## Exercise details:
Copy out each line of the listing below in which the string "webpage" occurs.

## Data shown:
··········
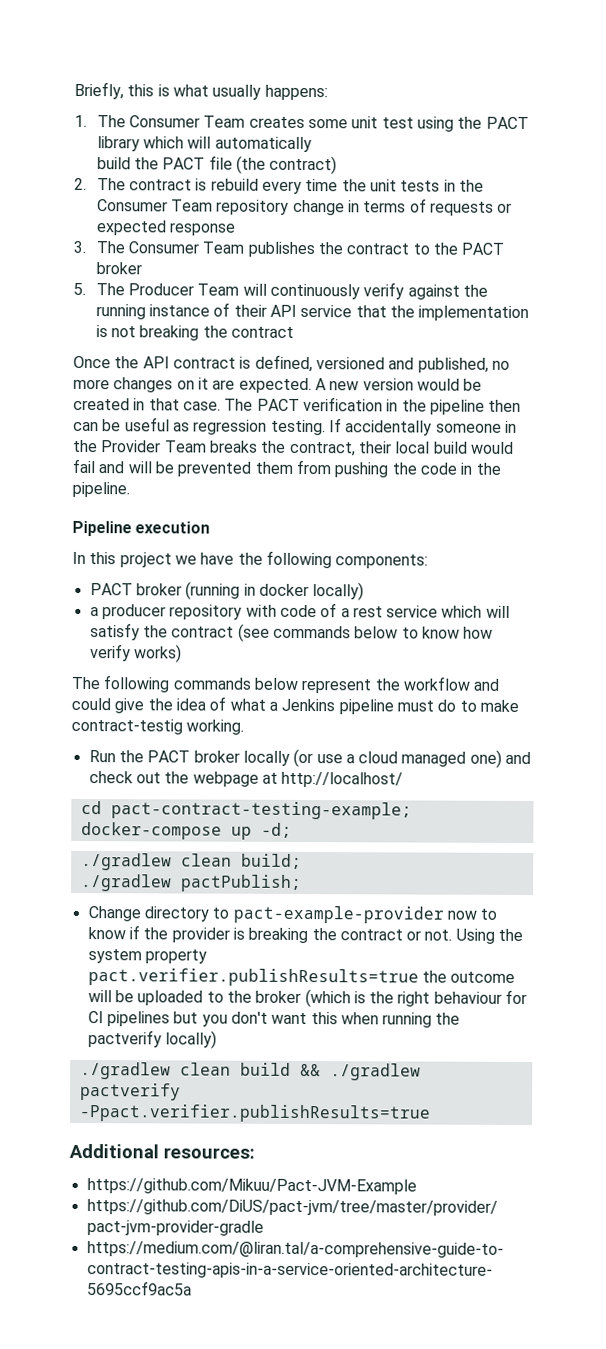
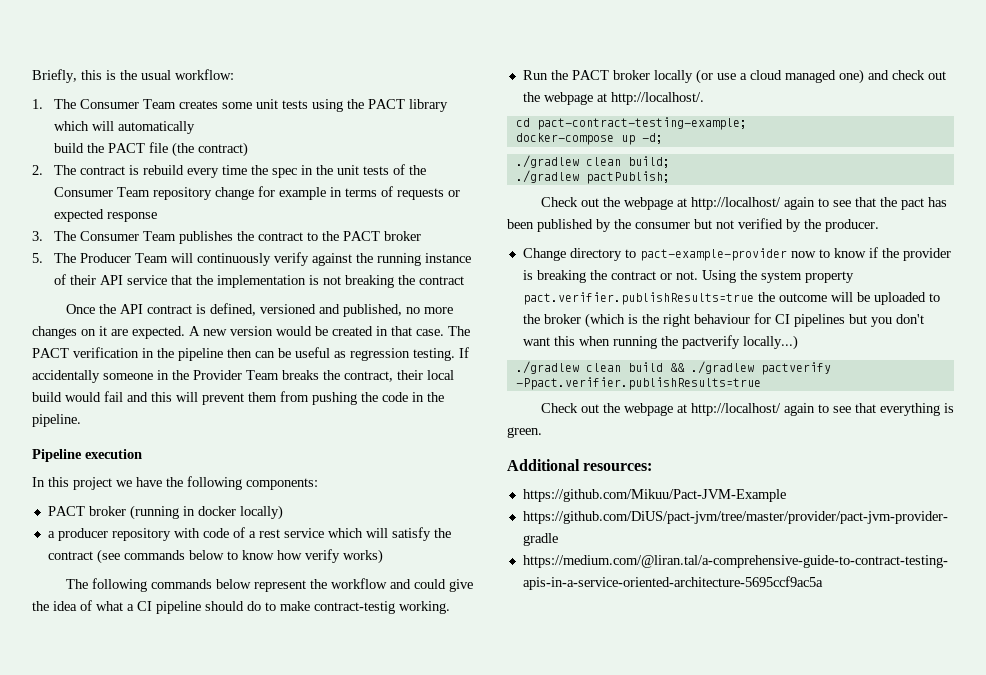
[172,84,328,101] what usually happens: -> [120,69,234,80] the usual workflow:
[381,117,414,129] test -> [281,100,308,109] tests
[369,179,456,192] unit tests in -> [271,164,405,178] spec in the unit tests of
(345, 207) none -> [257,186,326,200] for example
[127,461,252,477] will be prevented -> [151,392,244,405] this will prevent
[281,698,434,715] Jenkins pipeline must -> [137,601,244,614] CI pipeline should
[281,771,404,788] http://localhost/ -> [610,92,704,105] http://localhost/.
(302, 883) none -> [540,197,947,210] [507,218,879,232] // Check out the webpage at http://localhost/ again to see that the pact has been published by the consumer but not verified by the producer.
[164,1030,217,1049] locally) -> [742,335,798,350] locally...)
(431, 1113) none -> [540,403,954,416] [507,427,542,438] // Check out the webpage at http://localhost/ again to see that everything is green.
··········
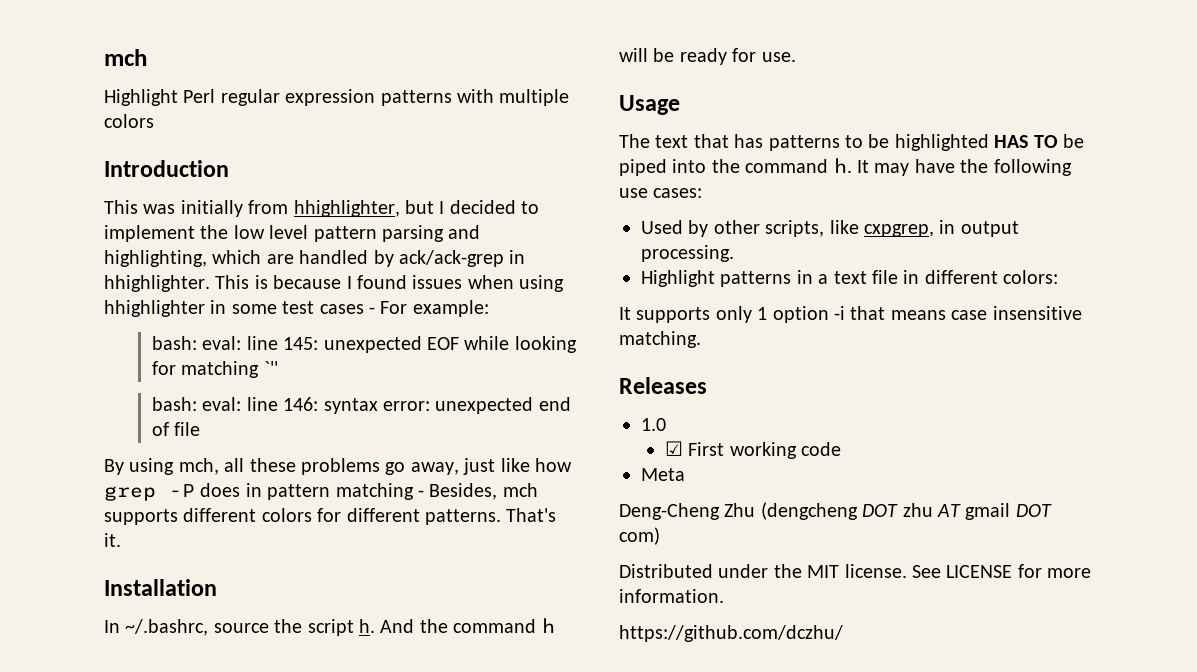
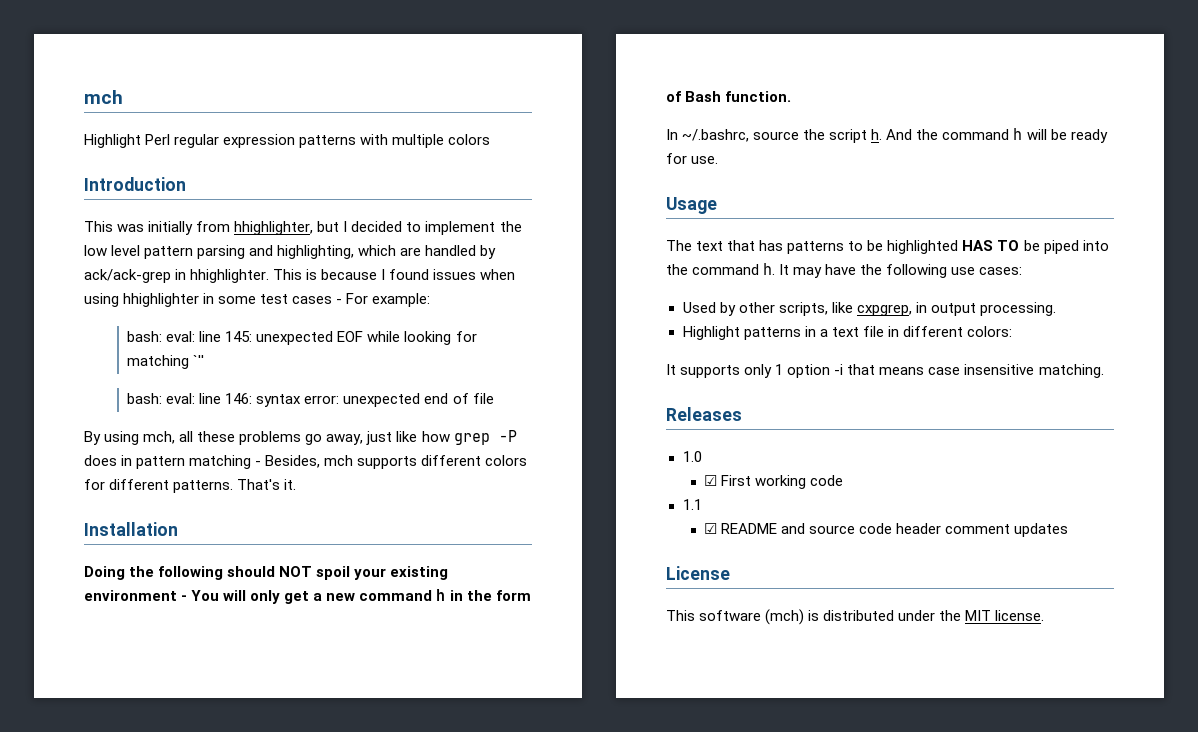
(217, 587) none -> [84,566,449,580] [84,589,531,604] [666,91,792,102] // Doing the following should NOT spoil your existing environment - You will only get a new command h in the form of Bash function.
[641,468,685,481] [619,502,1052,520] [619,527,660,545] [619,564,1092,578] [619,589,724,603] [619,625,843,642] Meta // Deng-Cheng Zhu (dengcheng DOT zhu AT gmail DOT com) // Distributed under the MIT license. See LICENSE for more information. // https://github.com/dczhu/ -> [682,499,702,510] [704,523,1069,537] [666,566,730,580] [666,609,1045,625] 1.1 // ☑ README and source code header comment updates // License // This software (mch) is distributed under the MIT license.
··········
## Output:
(302, 883) none -> [540,197,947,210] [507,218,879,232] // Check out the webpage at http://localhost/ again to see that the pact has been published by the consumer but not verified by the producer.
(431, 1113) none -> [540,403,954,416] [507,427,542,438] // Check out the webpage at http://localhost/ again to see that everything is green.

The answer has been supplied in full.